■ PROBLEM REQUIREMENTS
Please copy out each line of the entries in which "coincidir" appears.

■ Difference listings
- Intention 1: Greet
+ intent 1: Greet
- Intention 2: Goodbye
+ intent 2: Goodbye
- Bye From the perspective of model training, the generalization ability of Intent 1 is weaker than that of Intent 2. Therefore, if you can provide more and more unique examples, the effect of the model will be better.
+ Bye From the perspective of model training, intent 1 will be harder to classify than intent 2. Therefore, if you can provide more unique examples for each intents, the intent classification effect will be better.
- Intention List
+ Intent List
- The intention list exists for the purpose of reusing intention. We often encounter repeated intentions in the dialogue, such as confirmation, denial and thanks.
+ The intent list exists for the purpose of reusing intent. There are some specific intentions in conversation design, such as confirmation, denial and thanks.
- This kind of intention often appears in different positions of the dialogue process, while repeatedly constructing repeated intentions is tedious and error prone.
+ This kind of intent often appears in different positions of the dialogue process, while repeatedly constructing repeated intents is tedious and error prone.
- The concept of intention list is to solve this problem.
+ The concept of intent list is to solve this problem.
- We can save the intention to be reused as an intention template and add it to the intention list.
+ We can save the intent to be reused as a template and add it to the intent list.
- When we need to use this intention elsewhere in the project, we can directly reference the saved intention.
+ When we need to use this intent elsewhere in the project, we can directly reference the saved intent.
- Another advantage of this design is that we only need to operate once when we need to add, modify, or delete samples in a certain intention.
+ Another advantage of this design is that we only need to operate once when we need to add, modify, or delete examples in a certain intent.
...
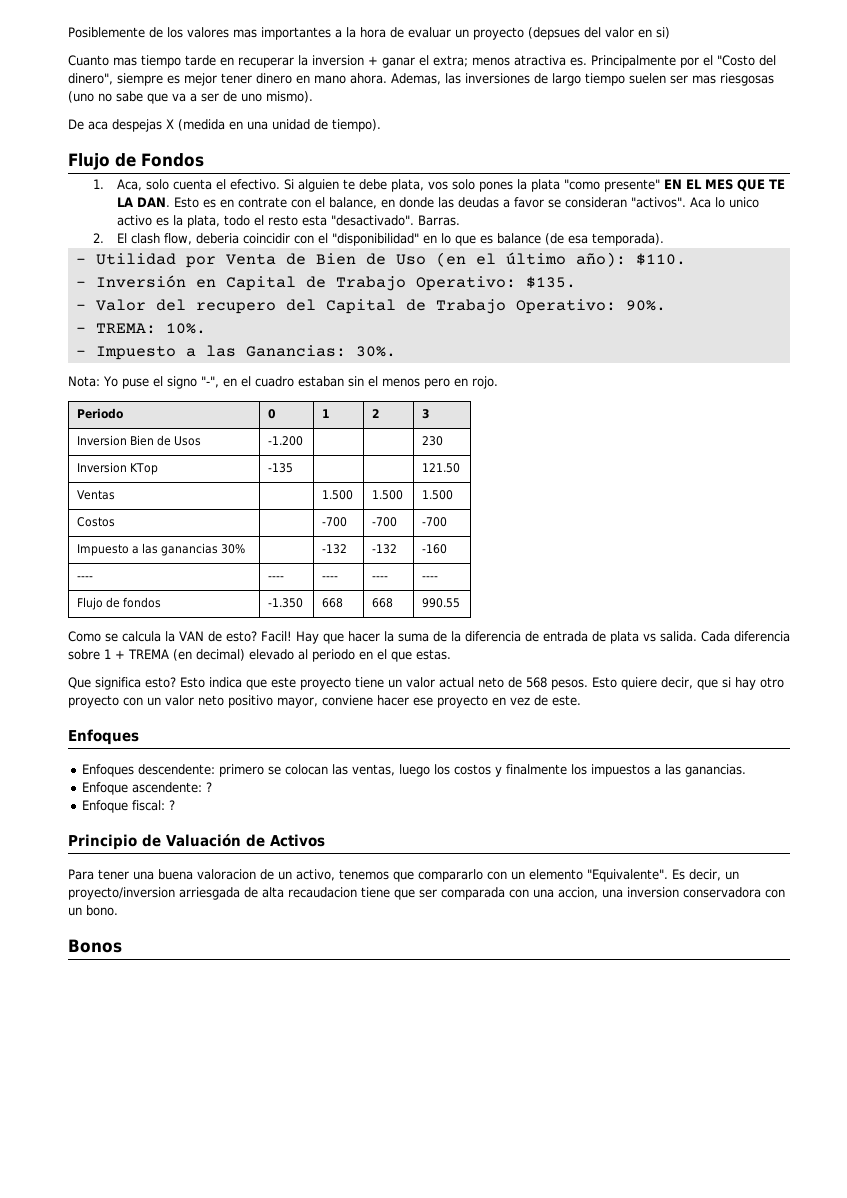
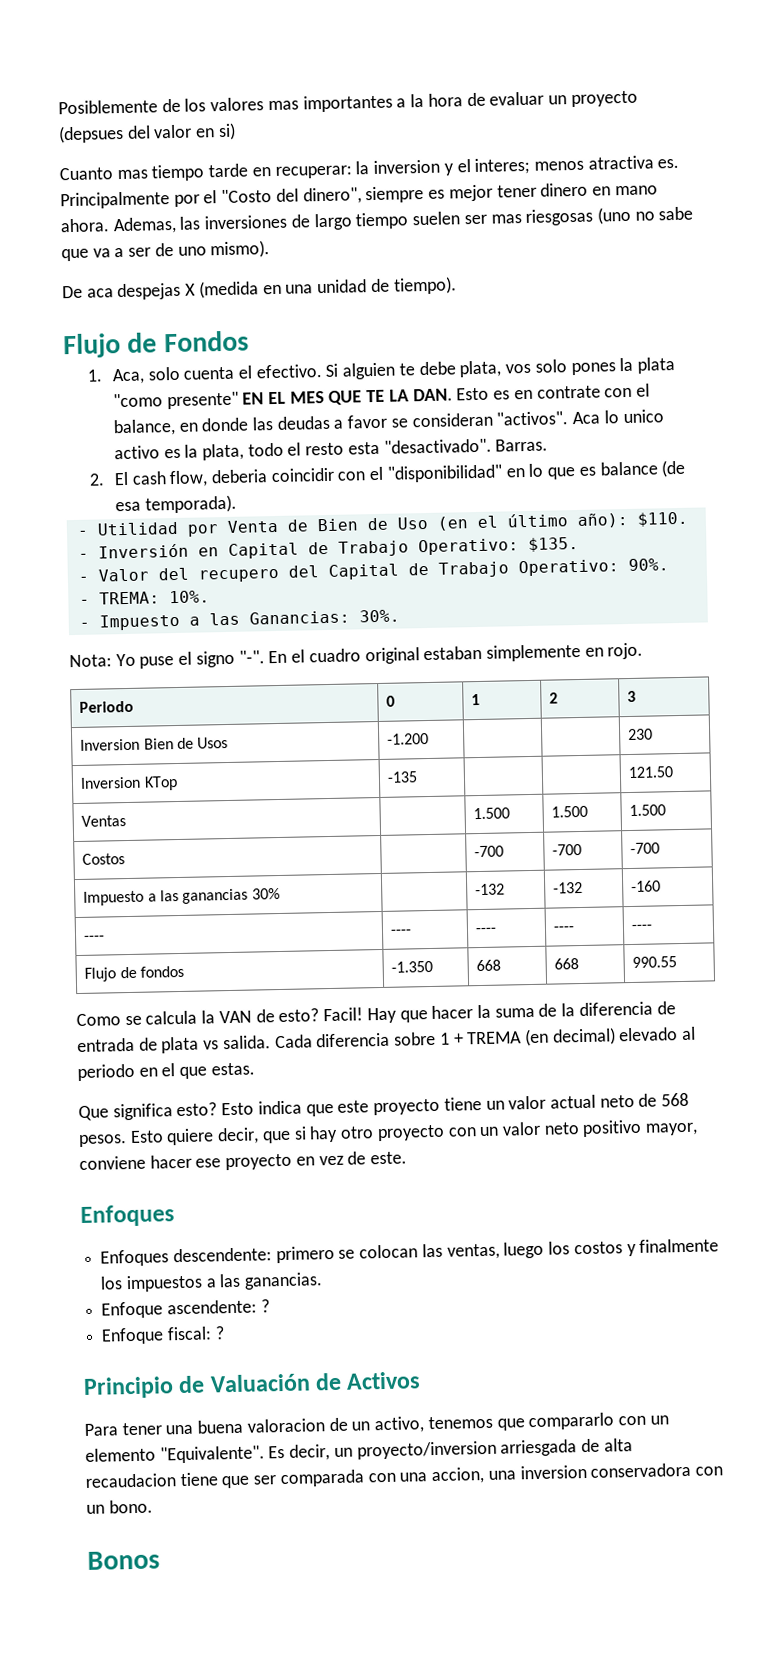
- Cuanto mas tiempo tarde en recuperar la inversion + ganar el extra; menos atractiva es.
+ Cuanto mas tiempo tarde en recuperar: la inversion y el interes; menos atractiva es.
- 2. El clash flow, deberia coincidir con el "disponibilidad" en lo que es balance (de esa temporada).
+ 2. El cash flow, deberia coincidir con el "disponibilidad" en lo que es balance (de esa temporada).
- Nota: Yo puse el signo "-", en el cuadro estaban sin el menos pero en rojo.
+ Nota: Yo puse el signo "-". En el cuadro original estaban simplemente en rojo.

■ RESULT BELOW
- 2. El clash flow, deberia coincidir con el "disponibilidad" en lo que es balance (de esa temporada).
+ 2. El cash flow, deberia coincidir con el "disponibilidad" en lo que es balance (de esa temporada).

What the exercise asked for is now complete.